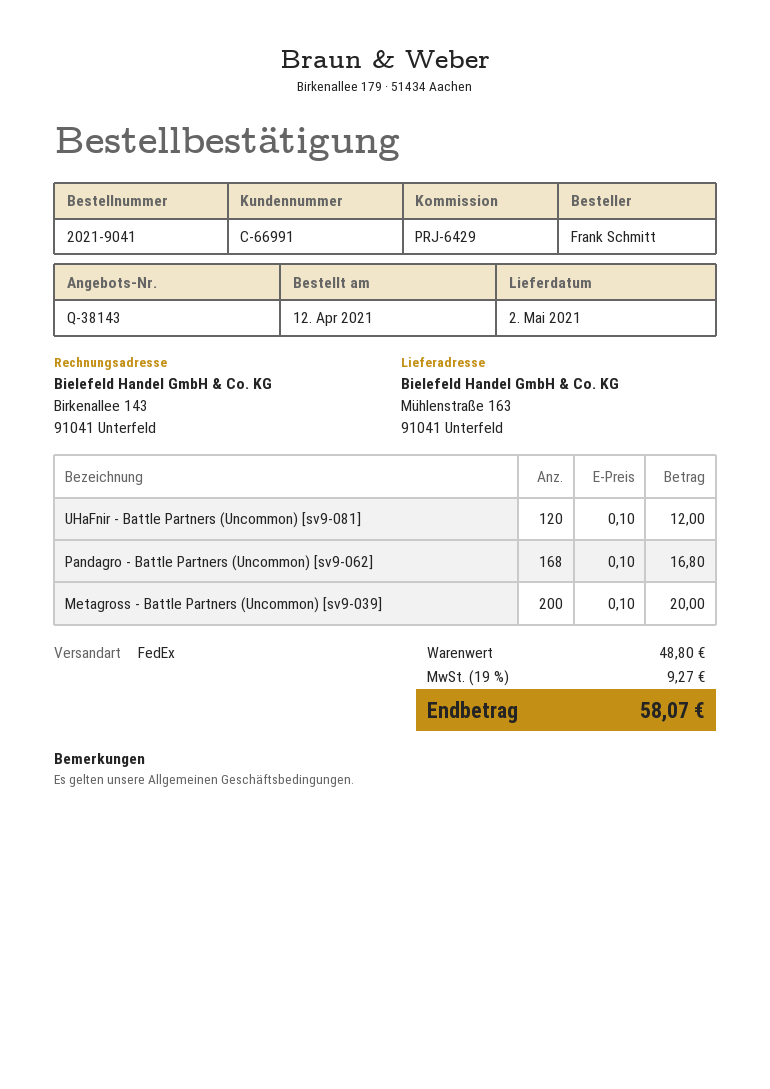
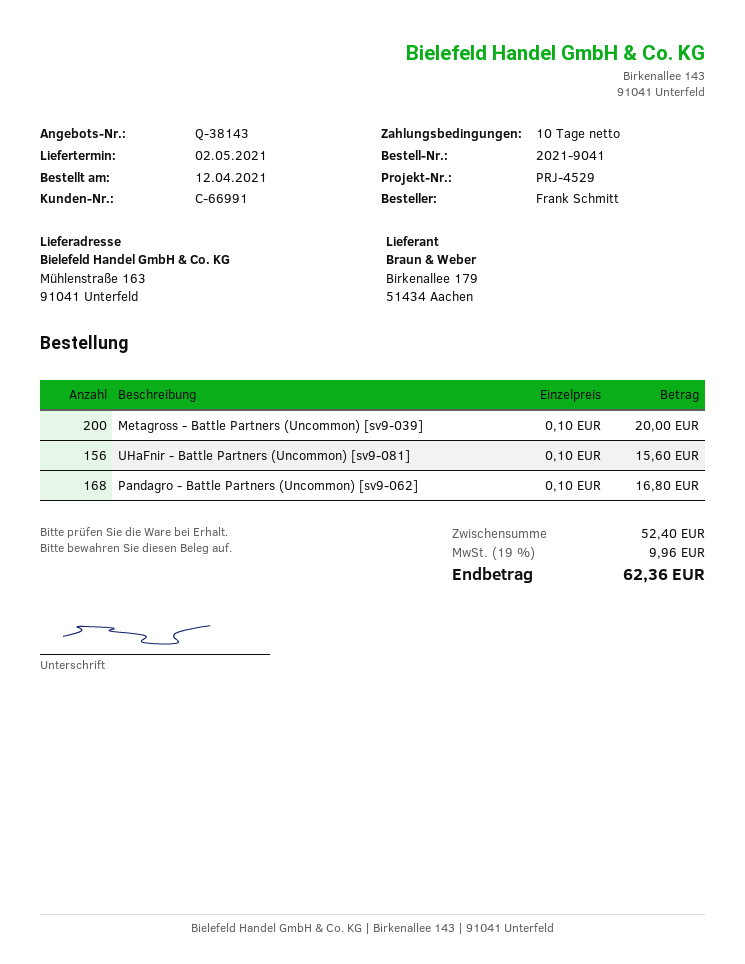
reference: PRJ-6429 -> PRJ-4529
UHaFnir - Battle Partners (Uncommon) [sv9-081]: 120 x 0.10 = 12.00 -> 156 x 0.10 = 15.60
subtotal: 48.80 -> 52.40
tax: 19% = 9.27 -> 19% = 9.96
total: 58.07 -> 62.36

§ **Assignment**:
Here the job is to print the data above exactly, except for any pictures.

§ **Solution for this problem**:
reference: PRJ-6429 -> PRJ-4529
UHaFnir - Battle Partners (Uncommon) [sv9-081]: 120 x 0.10 = 12.00 -> 156 x 0.10 = 15.60
subtotal: 48.80 -> 52.40
tax: 19% = 9.27 -> 19% = 9.96
total: 58.07 -> 62.36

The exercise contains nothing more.